TB Alliance Partners With PepsiCo To Advance The Fight For Improved Tuberculosis Medicines

Leveraging shared expertise to help eliminate unpleasant taste of TB medicines to improve palatability and treatment for children with TB

LIVERPOOL, England, Oct. 27, 2016 /PRNewswire/ -- TB Alliance, a non-profit organization dedicated to developing better and faster cures for tuberculosis (TB), today announced a unique collaboration with food and beverage company PepsiCo designed to improve the treatment for children with TB.  Many of today's TB treatments are very bitter or unpleasant in taste, which when compounded with the long duration of treatment for TB, can lead to low tolerance and poor compliance - especially among children.

As part of the partnership, PepsiCo will apply proprietary flavor and sensory expertise to help map and develop strategies that counter the bitter taste of TB drugs. The technologies and expertise PepsiCo will be providing stem from the company's increased investment in research and development, including efforts to reduce added sugar, sodium and saturated fat levels in its food and beverage products while maintaining quality and great taste. PepsiCo will not be paid for its efforts, and TB Alliance will have free access to apply the results to its drug development and treatment efforts.
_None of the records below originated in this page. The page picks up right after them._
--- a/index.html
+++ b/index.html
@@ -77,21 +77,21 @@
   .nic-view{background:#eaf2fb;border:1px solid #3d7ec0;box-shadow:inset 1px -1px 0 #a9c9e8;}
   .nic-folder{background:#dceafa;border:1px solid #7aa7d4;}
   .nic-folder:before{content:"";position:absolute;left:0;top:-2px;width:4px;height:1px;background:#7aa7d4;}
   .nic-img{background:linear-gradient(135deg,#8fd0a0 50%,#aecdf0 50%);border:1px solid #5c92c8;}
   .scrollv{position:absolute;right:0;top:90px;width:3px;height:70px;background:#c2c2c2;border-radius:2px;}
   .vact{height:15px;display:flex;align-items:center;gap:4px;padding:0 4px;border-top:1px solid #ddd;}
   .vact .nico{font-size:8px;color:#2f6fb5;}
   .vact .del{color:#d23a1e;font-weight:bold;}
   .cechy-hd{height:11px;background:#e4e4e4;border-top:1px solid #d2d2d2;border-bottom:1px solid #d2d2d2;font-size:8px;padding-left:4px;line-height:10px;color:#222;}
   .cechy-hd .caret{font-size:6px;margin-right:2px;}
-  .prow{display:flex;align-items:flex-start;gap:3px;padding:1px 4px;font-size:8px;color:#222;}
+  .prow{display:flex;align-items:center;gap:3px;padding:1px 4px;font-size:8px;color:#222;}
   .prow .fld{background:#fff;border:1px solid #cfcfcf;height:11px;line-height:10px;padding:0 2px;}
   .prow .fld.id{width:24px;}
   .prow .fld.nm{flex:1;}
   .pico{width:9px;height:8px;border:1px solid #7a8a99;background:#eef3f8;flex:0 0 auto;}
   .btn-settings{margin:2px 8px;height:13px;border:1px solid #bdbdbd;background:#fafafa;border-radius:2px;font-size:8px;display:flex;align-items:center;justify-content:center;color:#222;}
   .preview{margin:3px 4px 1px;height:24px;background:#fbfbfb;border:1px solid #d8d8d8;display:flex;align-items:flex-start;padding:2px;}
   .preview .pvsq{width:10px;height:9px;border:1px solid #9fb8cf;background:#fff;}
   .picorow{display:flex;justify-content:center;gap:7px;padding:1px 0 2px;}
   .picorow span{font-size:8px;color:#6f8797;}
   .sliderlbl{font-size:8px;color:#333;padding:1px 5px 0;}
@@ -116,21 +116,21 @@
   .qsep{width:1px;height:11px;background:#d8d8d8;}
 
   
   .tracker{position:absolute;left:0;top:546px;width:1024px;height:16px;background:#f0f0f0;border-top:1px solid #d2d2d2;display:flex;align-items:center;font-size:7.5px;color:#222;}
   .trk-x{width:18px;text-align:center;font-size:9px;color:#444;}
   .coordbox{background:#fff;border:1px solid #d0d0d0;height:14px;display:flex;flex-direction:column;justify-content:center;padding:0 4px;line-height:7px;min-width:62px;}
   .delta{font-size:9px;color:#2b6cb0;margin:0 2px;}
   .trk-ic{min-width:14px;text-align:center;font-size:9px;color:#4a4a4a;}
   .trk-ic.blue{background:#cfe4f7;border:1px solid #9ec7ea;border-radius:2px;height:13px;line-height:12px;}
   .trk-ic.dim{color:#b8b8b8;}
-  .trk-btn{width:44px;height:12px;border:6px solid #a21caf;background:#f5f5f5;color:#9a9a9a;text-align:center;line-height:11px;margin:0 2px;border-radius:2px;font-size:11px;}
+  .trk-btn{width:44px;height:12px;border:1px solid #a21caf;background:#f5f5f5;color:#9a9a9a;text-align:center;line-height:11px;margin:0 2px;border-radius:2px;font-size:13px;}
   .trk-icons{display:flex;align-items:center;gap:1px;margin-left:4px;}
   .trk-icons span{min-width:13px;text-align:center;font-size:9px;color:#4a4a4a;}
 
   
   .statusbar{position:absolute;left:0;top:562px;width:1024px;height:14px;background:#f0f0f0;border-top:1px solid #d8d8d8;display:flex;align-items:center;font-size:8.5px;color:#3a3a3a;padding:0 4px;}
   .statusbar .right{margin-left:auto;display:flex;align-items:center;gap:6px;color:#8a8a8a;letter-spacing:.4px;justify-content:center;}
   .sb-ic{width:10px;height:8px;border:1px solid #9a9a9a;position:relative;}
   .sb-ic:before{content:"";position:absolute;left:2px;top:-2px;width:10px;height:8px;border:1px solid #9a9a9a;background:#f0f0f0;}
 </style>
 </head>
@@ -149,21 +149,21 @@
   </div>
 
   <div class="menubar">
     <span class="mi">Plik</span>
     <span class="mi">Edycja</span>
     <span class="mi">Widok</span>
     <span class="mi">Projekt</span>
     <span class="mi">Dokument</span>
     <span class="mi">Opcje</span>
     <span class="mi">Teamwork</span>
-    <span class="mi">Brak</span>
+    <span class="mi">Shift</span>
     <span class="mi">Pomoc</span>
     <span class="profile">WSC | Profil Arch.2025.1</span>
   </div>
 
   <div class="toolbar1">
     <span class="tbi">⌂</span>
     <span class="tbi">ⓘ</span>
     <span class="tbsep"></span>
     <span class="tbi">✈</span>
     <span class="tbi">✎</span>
"At PepsiCo, we saw a unique opportunity to leverage our R&D talent and flavor expertise to help improve the palatability of certain TB medicines," said Dr. Mehmood Khan, Vice Chairman and Chief Scientific Officer, Global Research and Development, PepsiCo. "In collaboration with the TB Alliance team and others, we are hopeful that we can identify formulation changes that will make it easier for caregivers to administer TB medicines to children. Our work together has the potential to significantly improve the care and well-being of many TB patients and move us one step closer to the goal of eradicating TB in children."

Tuberculosis is the leading infectious cause of death worldwide. Last year, 10.4 million fell ill from TB and 1.8 million died.  According to the World Health Organization, 1 million children become ill with TB each year and 210,000 children died.(1 )
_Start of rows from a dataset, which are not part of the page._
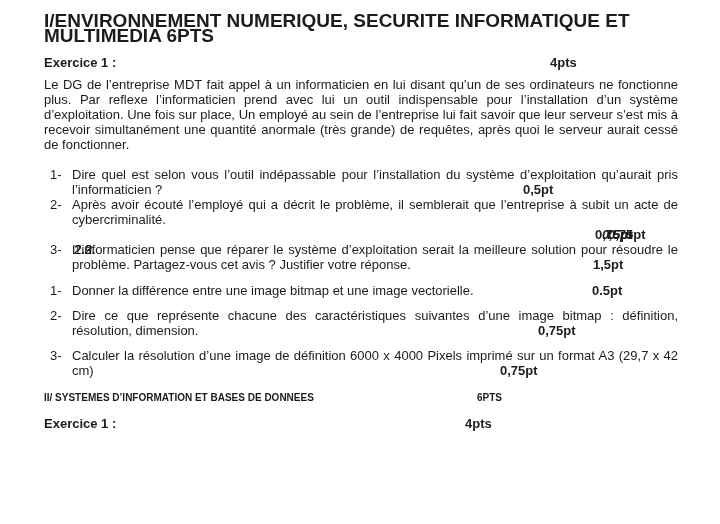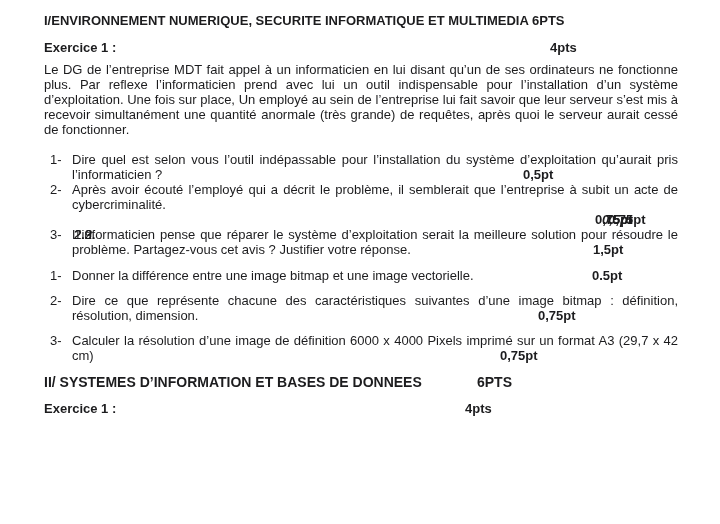--- a/index.html
+++ b/index.html
@@ -17,21 +17,21 @@
     color: #1c1c1e;
   }
   .page {
     box-sizing: border-box;
     width: 720px;
     height: 524px;
     padding: 13px 42px 0 44px;
   }
   .doc-title {
     font-weight: bold;
-    font-size: 13px;
+    font-size: 19px;
     line-height: 15px;
   }
   .ex-header {
     position: relative;
     font-weight: bold;
     margin-top: 12px;
     line-height: 15px;
   }
   .ex-header .u {
     text-underline-offset: 2px;
@@ -61,21 +61,21 @@
   }
   .pts {
     position: absolute;
     bottom: 0;
     font-weight: bold;
     white-space: nowrap;
   }
   .sec2-title {
     position: relative;
     font-weight: bold;
-    font-size: 14px;
+    font-size: 10px;
     margin-top: 12px;
   }
   .mt15 { margin-top: 15px; }
   .mt11 { margin-top: 11px; }
   .mt10 { margin-top: 10px; }
   .mt7  { margin-top: 7px; }
   .mt6  { margin-top: 6px; }
   .mt5  { margin-top: 5px; font-style: italic; }
 </style>
 </head>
Improved TB medicines are urgently needed. Most recently, TB Alliance and its partners introduced a child-friendly formulation with improved taste of the first-line TB drugs. However, reformulating all available anti-TB medicines is financially challenging. The latest work led by PepsiCo will focus on screening 17 available TB drugs, which would inform development strategies on what is needed to successfully taste mask medications. 
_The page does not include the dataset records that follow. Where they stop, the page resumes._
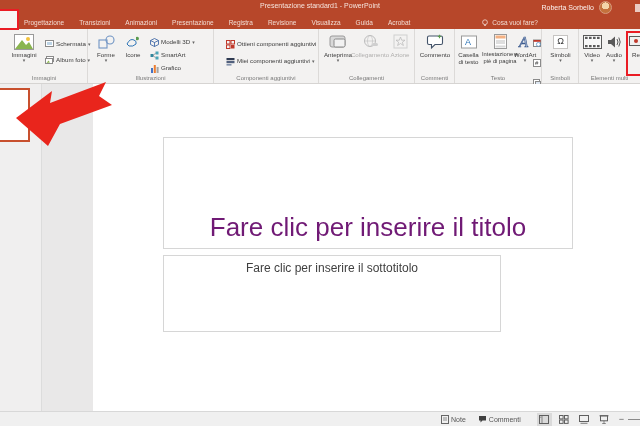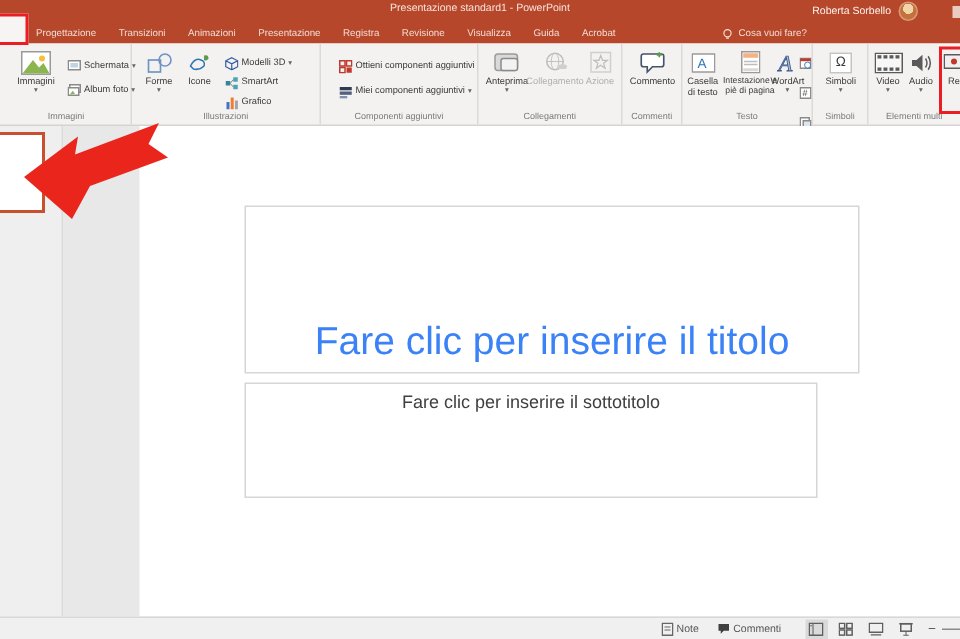--- a/index.html
+++ b/index.html
@@ -54,22 +54,22 @@
   
   .workspace{position:absolute;top:84px;left:0;right:0;bottom:15px;background:#e9e8e8;}
   .thumb-panel{position:absolute;left:0;top:0;width:42px;height:100%;background:#f0efef;
                border-right:1px solid #dcdcdc;box-sizing:border-box;}
   .thumb{position:absolute;left:-6px;top:4px;width:36px;height:54px;background:#fff;
          border:2px solid #c8502e;box-sizing:border-box;}
   .canvas{position:absolute;left:93px;top:0;right:0;height:100%;background:#fff;}
   .ph{position:absolute;border:1px solid #d6d6d6;box-sizing:border-box;background:#fff;}
   .ph-title{left:70px;top:53px;width:410px;height:112px;}
   .ph-title .ph-text{position:absolute;bottom:5px;left:0;right:0;text-align:center;
-                     font-size:26px;color:#3b82f6;}
-  .ph-sub{left:70px;top:171px;width:382px;height:77px;}
+                     font-size:26px;color:#701a75;}
+  .ph-sub{left:70px;top:171px;width:338px;height:77px;}
   .ph-sub .ph-text{position:absolute;top:5px;left:0;right:0;text-align:center;
                    font-size:12px;color:#3f3f3f;}
 
   
   .arrow-svg{position:absolute;left:0;top:70px;z-index:10;}
 
   
   .statusbar{position:absolute;left:0;right:0;bottom:0;height:15px;background:#f0f0f0;
              border-top:1px solid #d8d8d8;box-sizing:border-box;
              display:flex;align-items:center;justify-content:flex-end;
"No child should die of TB. The poor taste of drugs, particularly of MDR-TB treatments which often need to be taken for longer than a year, is a critical issue to tackle to improve treatment for children," said Dr. Mel Spigelman, President and CEO, TB Alliance. "We are pleased that PepsiCo is stepping up and applying its proven technology in the beverage industry to help solve this problem. This collaboration exemplifies atypical strategies that are needed to scale the investment in research and, ultimately, achieve a TB-free future. Other investment in this area has been very limited."

To learn more about the ongoing mission of the TB Alliance, please visit

For more information about PepsiCo's commitment to serving its communities around the world, please visit

About TB Alliance (Global Alliance for TB Drug Development) TB Alliance is a not-for-profit organization dedicated to finding faster-acting and affordable drug regimens to fight tuberculosis (TB). Through innovative science and with partners around the globe, we aim to ensure equitable access to faster, better TB cures that will advance global health and prosperity. TB Alliance operates with support from Australia's Department of Foreign Affairs and Trade, Bill & Melinda Gates Foundation, European Commission, Global Health Innovative Technology Fund, Irish Aid, Indonesia Health Fund, National Institute of Allergy and Infectious Disease, Netherlands Ministry of Foreign Affairs, UNITAID, United Kingdom Department for International Development, United States Agency for International Development, and the United States Food and Drug Administration.